Cumartesi , 27 Nisan 2024
Son Dakika Haberler

CUMHURBAŞKANLIĞI SEÇİMİ SİZİ NİYE GERDİ?

1789 Fransız İhtilali ile başlayan tarihi süreç Meternik Sistemi’yle (Doğu’yu terbiye etme) özel bir durum haline getirildi. Özel durumun özü ise “Doğu, doğudakilere bırakılmayacak kadar mühimdir.” anlayışıdır. Batı direkt veya endirekt olarak doğuda olup biten her şeye burnunu sokmaktadır. Birinci Dünya Savaşı sonrasında Ortadoğu’yu dizayn edip gidenler, işimiz bitti ne haliniz varsa görün demediler. Bizim çizgimizin dışına çıktığınız takdirde külahları değişiriz demeye getirdiler. Çizgi dışına çıkanlar hayatın da dışına çıkartıldı. Ortadoğu’da ne yazık ki hep böyle olmuştur.

Batılılar tarafından Ortadoğu’ya biçilen rol aynı zamanda Türkiye’ye de biçilmiştir. Rolünün dışına çıkanlar ya siyasetin ya da hayatın dışına atılmıştır. Batının biçtiği role razı olmayan Menderes önce kendisini bir türlü yenemeyen CHP kışkırtmalı darbeye maruz kalmış, Yassıada’da kurulan düzme mahkeme tarafından idama mahkûm edilmiştir. Darbeci hainlerin hiç birinin adı hatırlanmaz iken Menderes ismi Ezan okunduğu müddetçe Müslümanların gönlünde yaşamaya devam edecektir. Rahmetli Erbakan hocamız Türkiye’ye biçilen rolü kabul etmediği için iktidarının henüz başında siyaset dışı bırakılmıştır. Aynısını Mısır’da Muhammet Mursi’ye yapmadılar mı? Hani demokrasiyle gelen demokrasiyle gidecekti? Yersen…

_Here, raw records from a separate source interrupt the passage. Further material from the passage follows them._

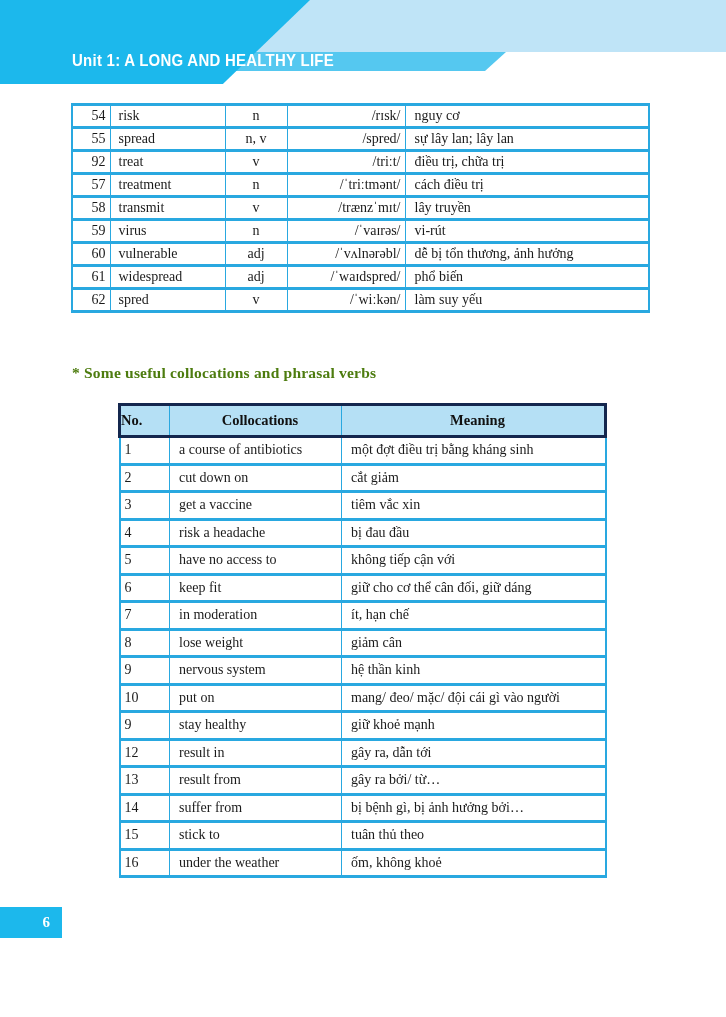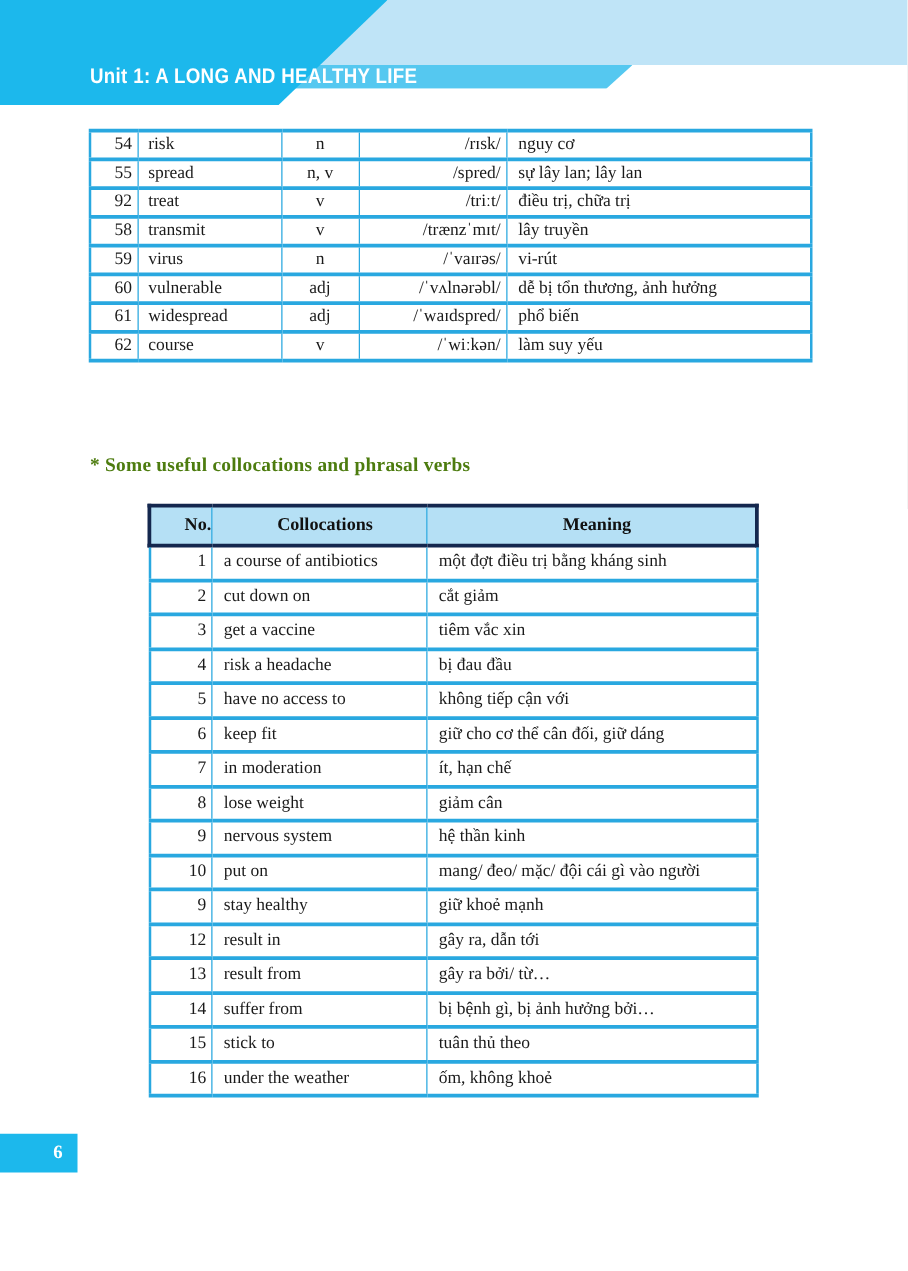"57" tr { html: none -> <tr> <td>57</td> <td>treatment</td> <td>n</td> <td>/ˈtriːtmənt/</td> <td>cách điều trị</td> </tr> }
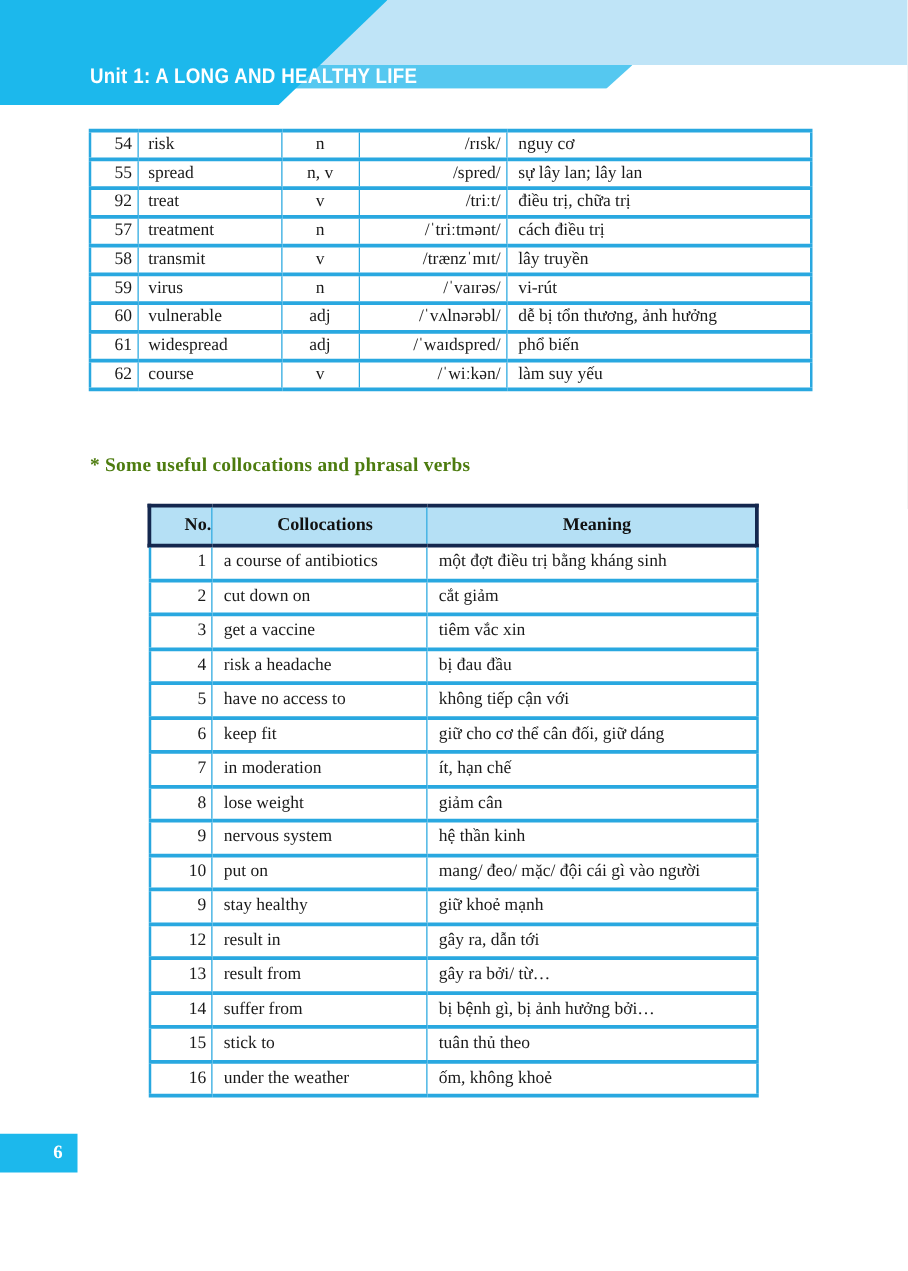"course" td.c-word { text: course -> spred }
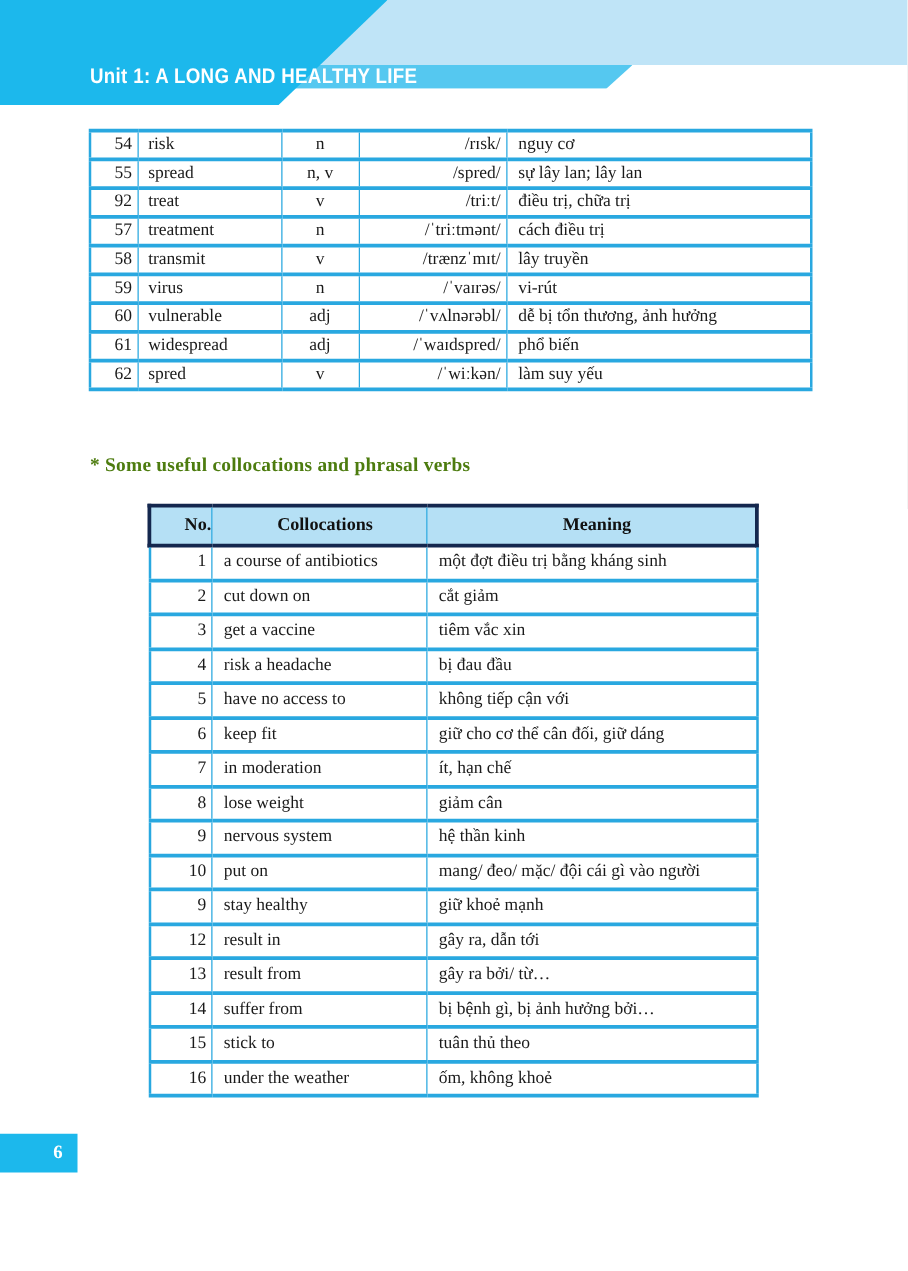"No." .ctable .c-no { text-align: right -> left }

Cumhuriyetin ilanından sonra Türkiye’de Batı’nın istediği ne yapılmadı ki? Mustafa Kemal’in sağlığında çok partili hayata bir türlü geçilememişti. İkinci Dünya Savaşı sonrasında yaşananlar Türkiye’yi Batı’ya yaklaştırınca tek partili cumhuriyetten çok partili cumhuriyete doğru bir evrilme yaşandı. İsmet Paşa demokrasi aşığı olduğu için partilerin kurulmasına müsaade etmedi. Müsaade etmek zorunda kaldı. İktidarını kaybetmemek için dünyanın bilmediği ve tanımadığı bir seçim sistemi olan ‘açık oy gizli tasnifli seçim sistemi‘ ihdas ederek iktidarının ömrünü dört yıl daha uzatmıştı. On yıllık iktidarında üst üste üç genel seçim kazanan Demokrat Parti ve lideri Menderes’e, Batı’nın kalıplarını zorlamaya başlayınca üstelik yapılacak olan yeni bir seçimi kesinlikle kazanacağının anlaşılması üzerine darbe yaparak bunu engelleme yoluna gittiler. Dikkat edilirse üst üste seçim kazananların darbeye maruz kalma geleneğinin Menderesle başladığını görüyoruz. Senin yüzde ellilerin üzerinde oy alman Batı için hiç önemli değil. İktidara geldikten sonra çizdiğin yol haritan ve etkilerinin senin ülkeni nereden nereye taşıyacağı endişesi Batı için darbeleri kaçınılmaz kılmıştır. Dünyanın neresinde bizim Reis Tayyip Erdoğan kadar seçim ve referandum kazanan bir lider vardır? Türkiye ve Reis kadar çeşitli darbelere maruz kalan bir ülke ve lider var mıdır? İşin garibi halkının önüne Reis kadar sandık koyan bir lider yokken o diktatör olacak, halkının önüne hiç sandık koymayan, sandık koyunca da kendi partisinden başka partiye seçimlere katılma hakkı vermeyenler demokrat olacak? Yavrum tezekten demokrasi… Yersen.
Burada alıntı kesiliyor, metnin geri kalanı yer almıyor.